Critical uncertainties:

• Are The Curves of exponential change smoothly accelerating, or
are they susceptible to unexpected slowdowns, reversals or stops?

• Will The Curves of technological change produce a smooth
curve of change in human culture?

Big differences between The Prevail Scenario and both
the Heaven and Hell Scenarios:


• In Prevail, humans are pickingand choosing their futures in an effective
manner.They are actually succeeding in practical ways to
slow change that is seen as negative or accelerate change that is
seen as positive.This is not to be confused with mere rhetoric that
has little functional outcome. Nor is it to be confused with protests
that result in little actual change, or change that merely alters the
outcome by moving the relentless Curve from one part of the
globe to another—from North America to Asia, for example.

Early warning signs that we are entering The Prevail Scenario:

• Resistance to The Curves of change is actually having an effect
worldwide.

• Certain technologies that affect human development and
enhancement are globally seen as worth slowing down or
stopping, in the way that the use of nuclear weapons was
effectively prevented for the second half of the 20th century.

• Technologies that were seen as inevitable turn out to take much
longer to develop than anticipated.

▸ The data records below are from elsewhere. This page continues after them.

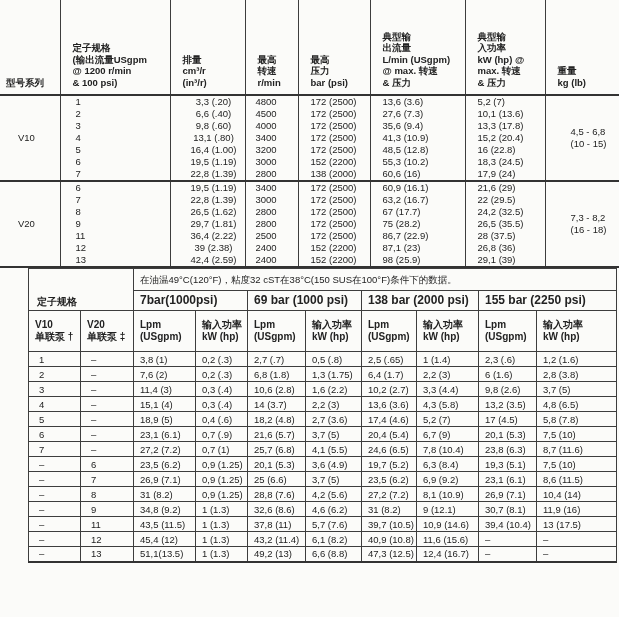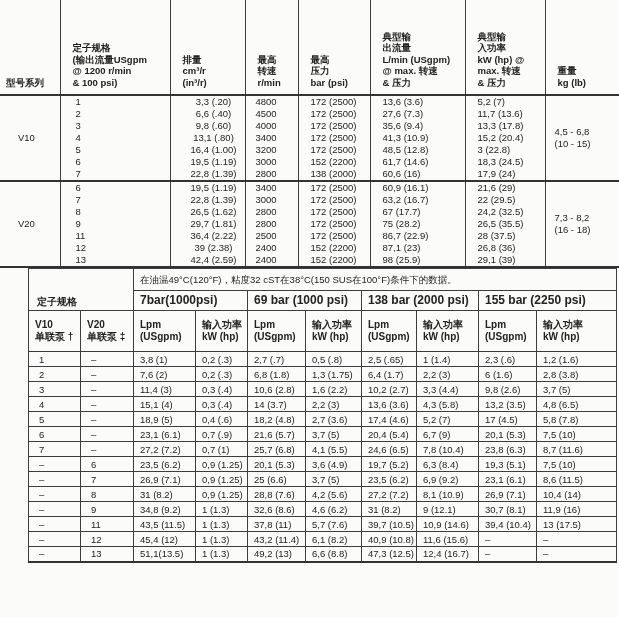"11,7 (13.6)" td.b5 { text: 11,7 -> 10,1 }
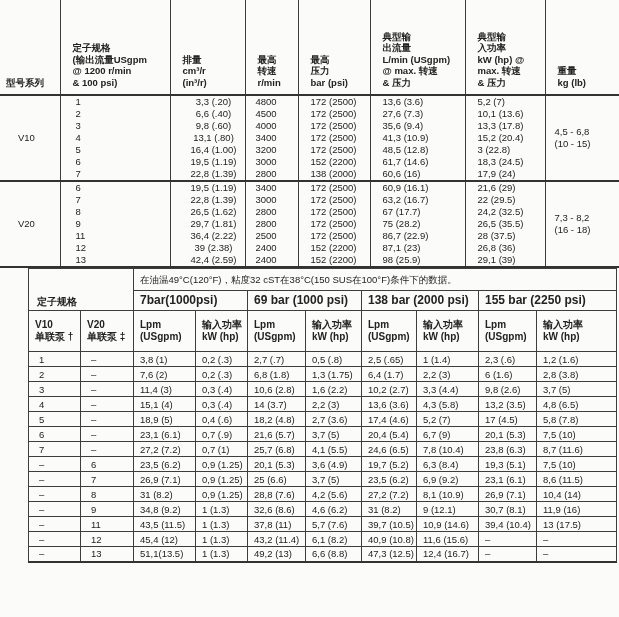"4,5 - 6,8" .t1 .weight-cell { padding-left: 9px -> 25px }
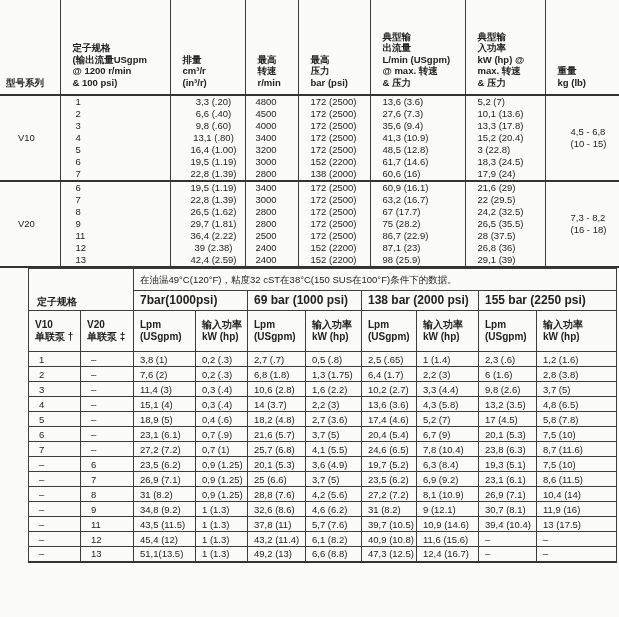"3 (22.8)" td.b5 { text: 3 -> 16 }
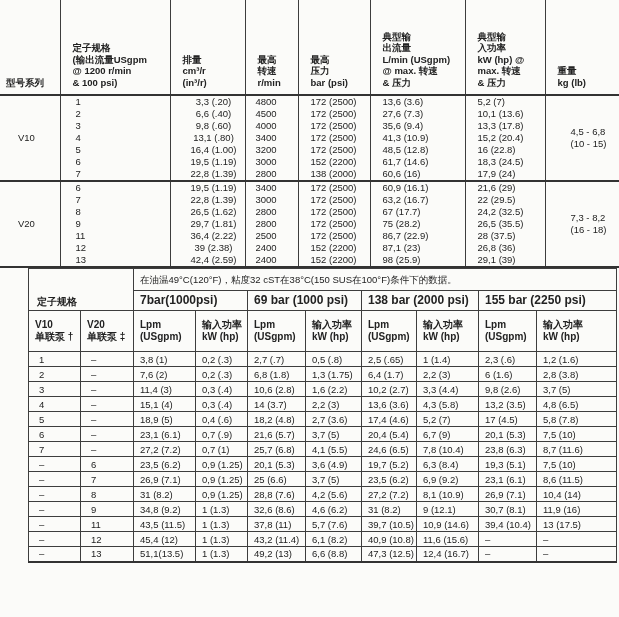"61,7 (14.6)" td.b4 { text: 61,7 (14.6 -> 55,3 (10.2 }
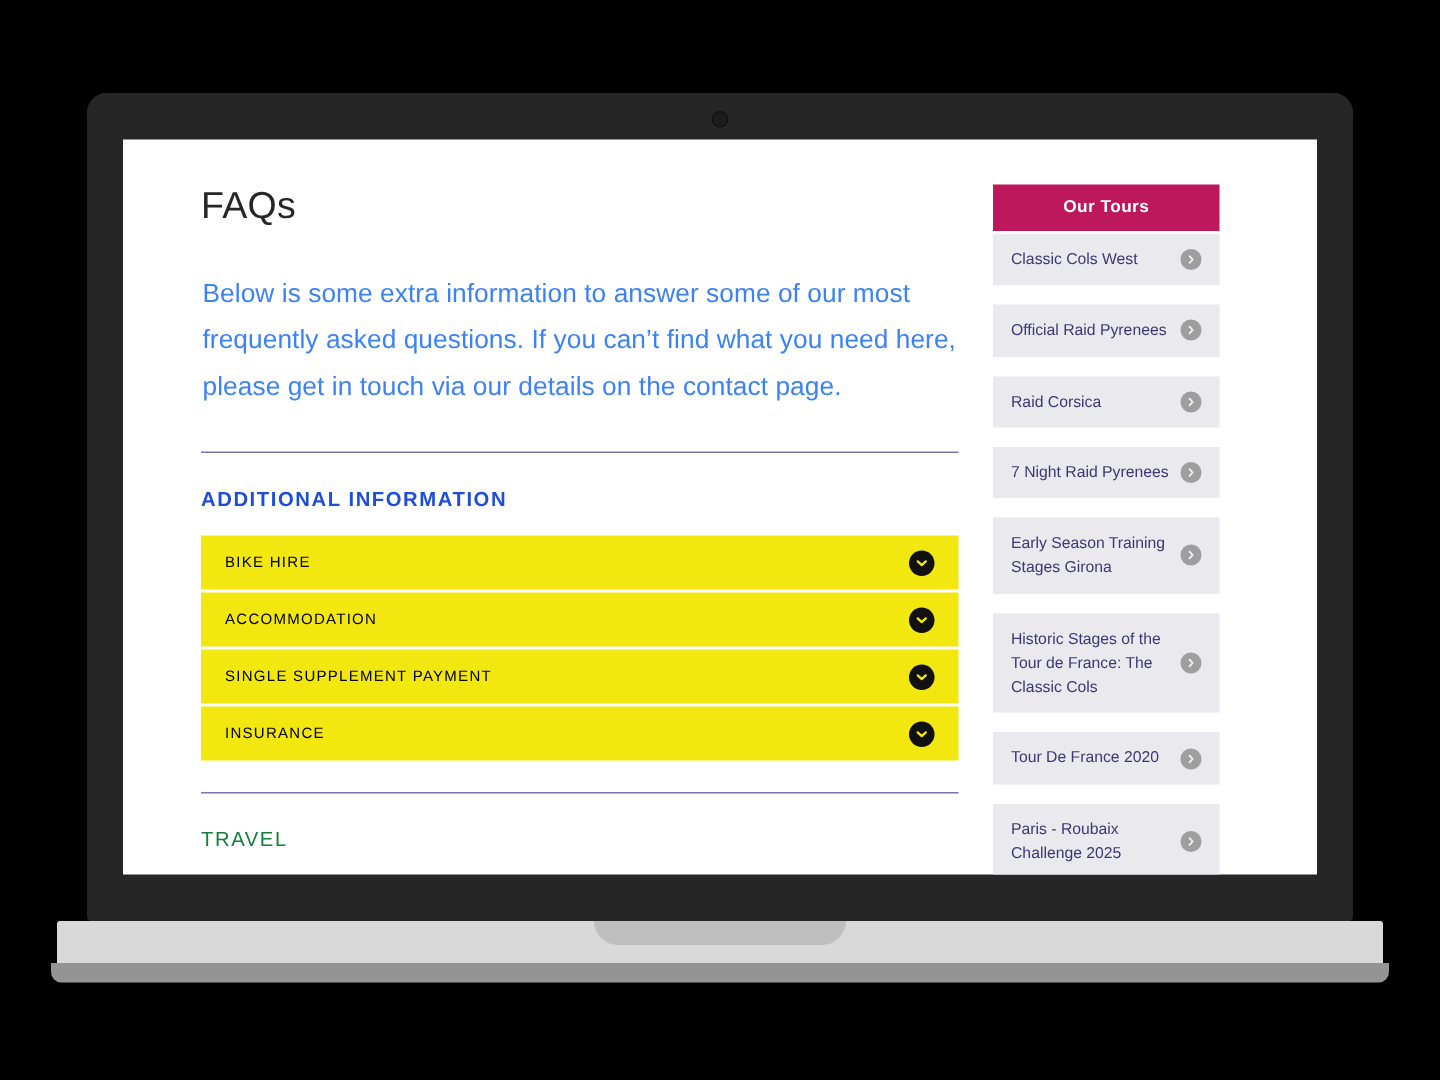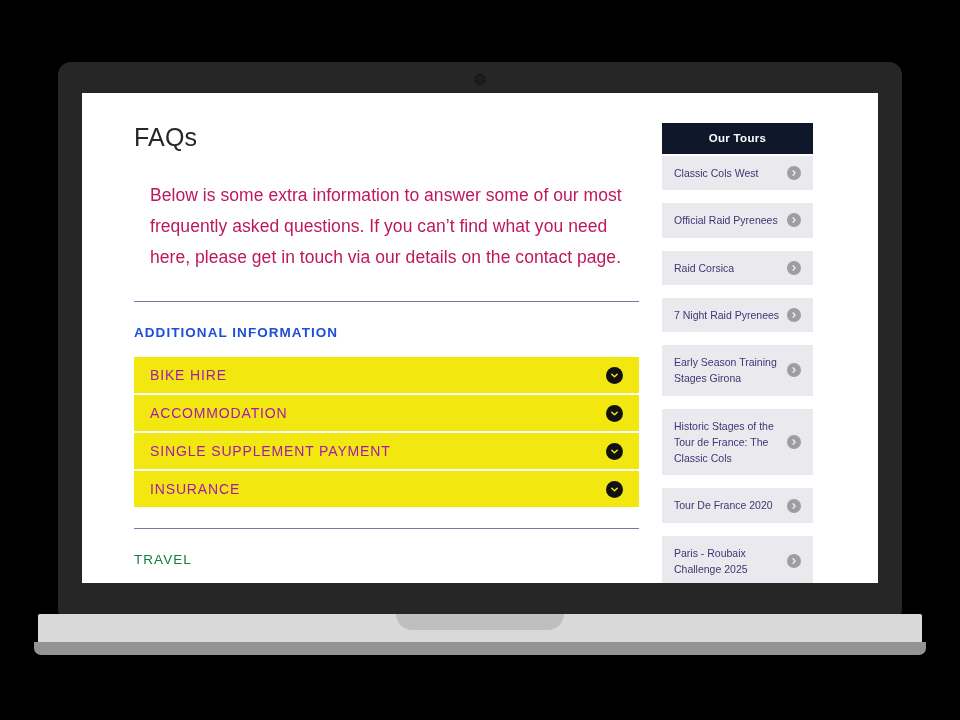"Our Tours" .sidebar-header { background: #0f172a -> #be185d }
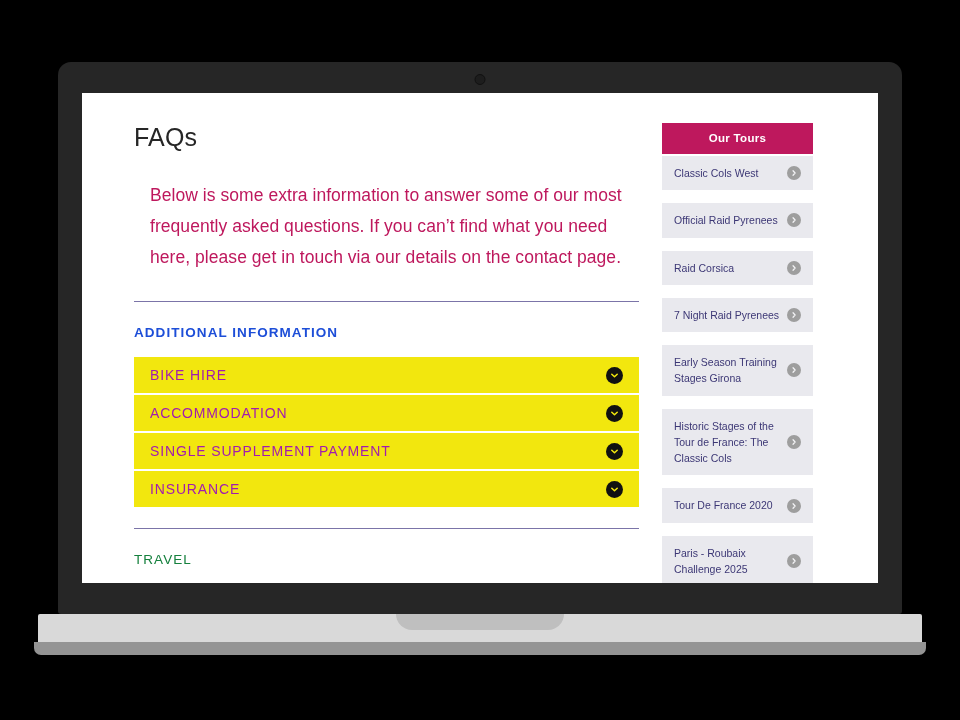"Below is some extra information" .intro { color: #be185d -> #3b82f6; margin: 16px -> 1px }
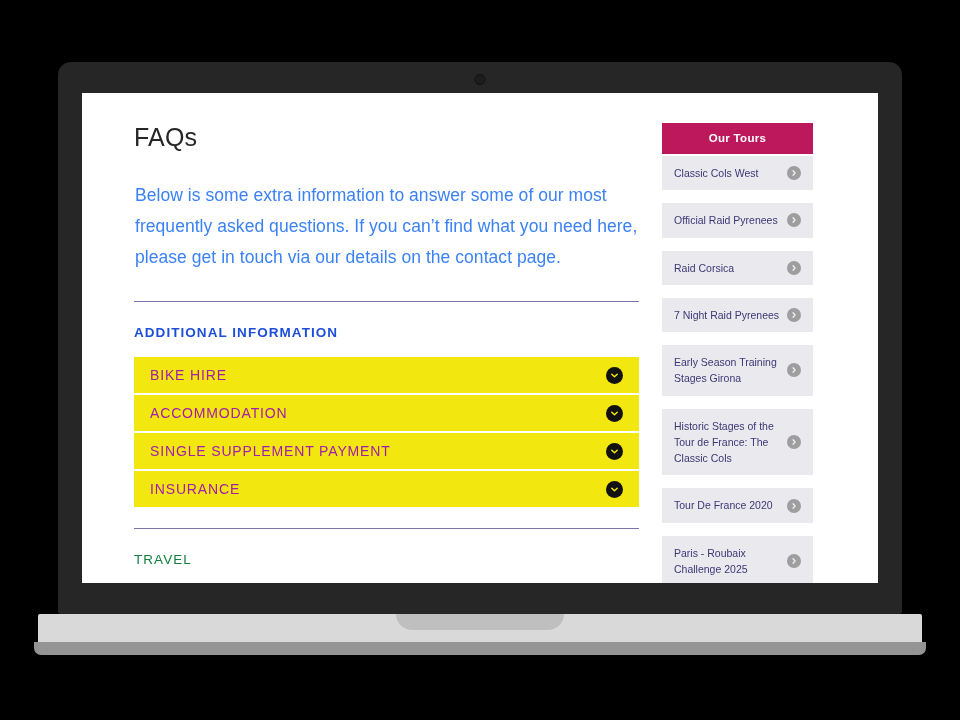"BIKE HIRE" .acc-label { color: #a21caf -> #000000; font-size: 14px -> 10px }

Predictions common in the
early 21st century begin to sound as silly as those of the middle
of the 20th century, such as the paperless office, hotels on Mars
and self-cleaning houses.

• Researchers voluntarily stop working on topics they view as too
dangerous.

• Researchers decline funding for certain topics that they view as
too fraught with human peril, putting their ethics ahead of their
promotions, tenure, graduate students and intellectual curiosity.

• Researchers decline funding from organizations they view as too
laden with problems, such as corporations and the military.

• Moore’s Law, which projects the swift repeated doubling of
computer power, is discovered no longer to be a reliable guide,
because it has hit fundamental physical limits.

• Computational power is no longer seen as achieving exponential
growth because of the inability of software to keep up the pace
of innovation.

• There is little correlation between any exponential change in
technology and the development of human society.